By Helen Chin Lui of The Healing Place Medfield, MA
Recipe can easily be doubled or tripled.
Prep Time: 20 minutes
Cook Time: 15
1 package of 10oz or more of dry rice noodles
for vegetable, either
½ head of chopped lettuce,
8oz of blanched spinach
8oz of blanched, chopped, Chinese greens
2 medium sliced squash or zucchini and ½ sliced red pepper (whatever vegetables you like.)
1 finely chopped spring onion or scallion (including the green part)
1 cup of either roasted chicken, cooked sliced beef or pork, or ½ package of firm tofu
1/8 cup of toasted sesame seeds
Note: you can buy sesame seeds already toasted. If you cannot find toasted sesame you may toast sesame in a pan for a minute or two over medium heat. Watch carefully otherwise sesame seeds will burn
Mix in a bowl and set aside
¼ cup of either vegetable or canola oil
2 tablespoon of sugar
3 tablespoons of either regular or rice vinegar
2 tablespoons of regular, lite or gluten free soy sauce
1 tablespoon of Chinese sesame oil (if you like some heat, substitute 1 tablespoon of Chinese sesame oil with sesame oil with chili pepper.)

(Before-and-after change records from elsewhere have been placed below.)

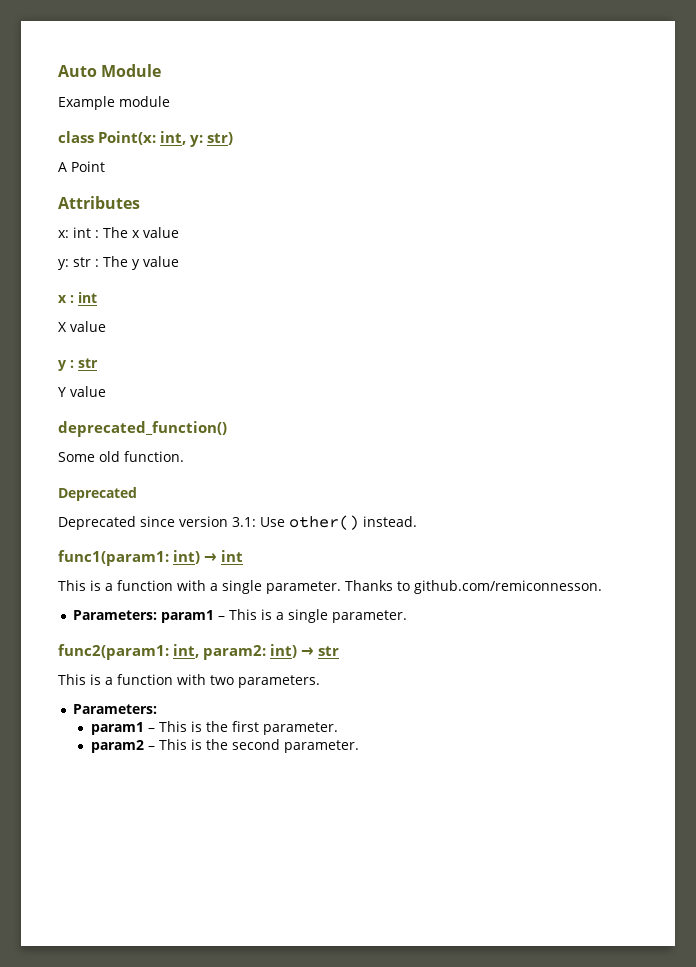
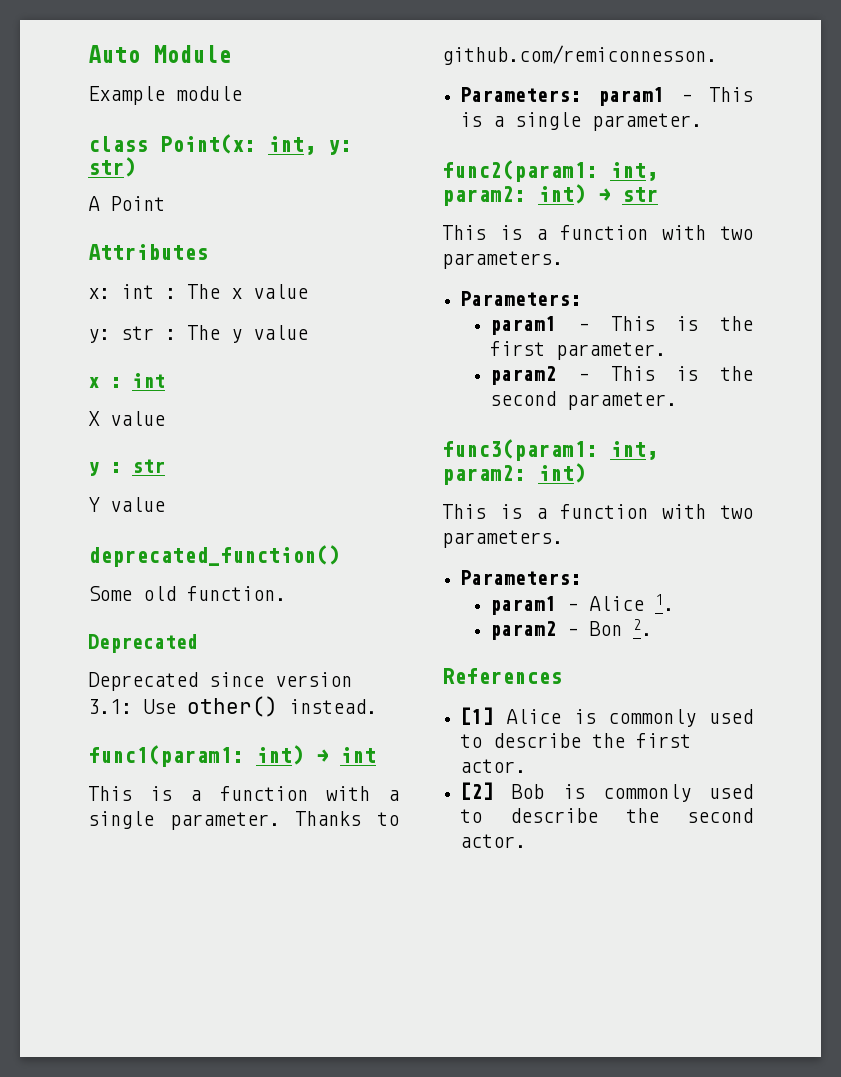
+ func3(param1: int, param2: int)
+ This is a function with two parameters.
+ Parameters:
+ param1 – Alice 1.
+ param2 – Bon 2.
+ References
+ [1] Alice is commonly used to describe the first actor.
+ [2] Bob is commonly used to describe the second actor.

Cook rice noodle according to directions. (In boiling water cook noodles for 5-8 minutes until desired doneness.) Rinse with warm water and set aside.
Blanch all vegetables for a minute in lightly salted boiling and then rinse under cold water to stop the cooking process.
In a large bowl combined noodles, vegetables and protein. Pour dressing and gently toss until ingredients are coated. Top with sesame seeds.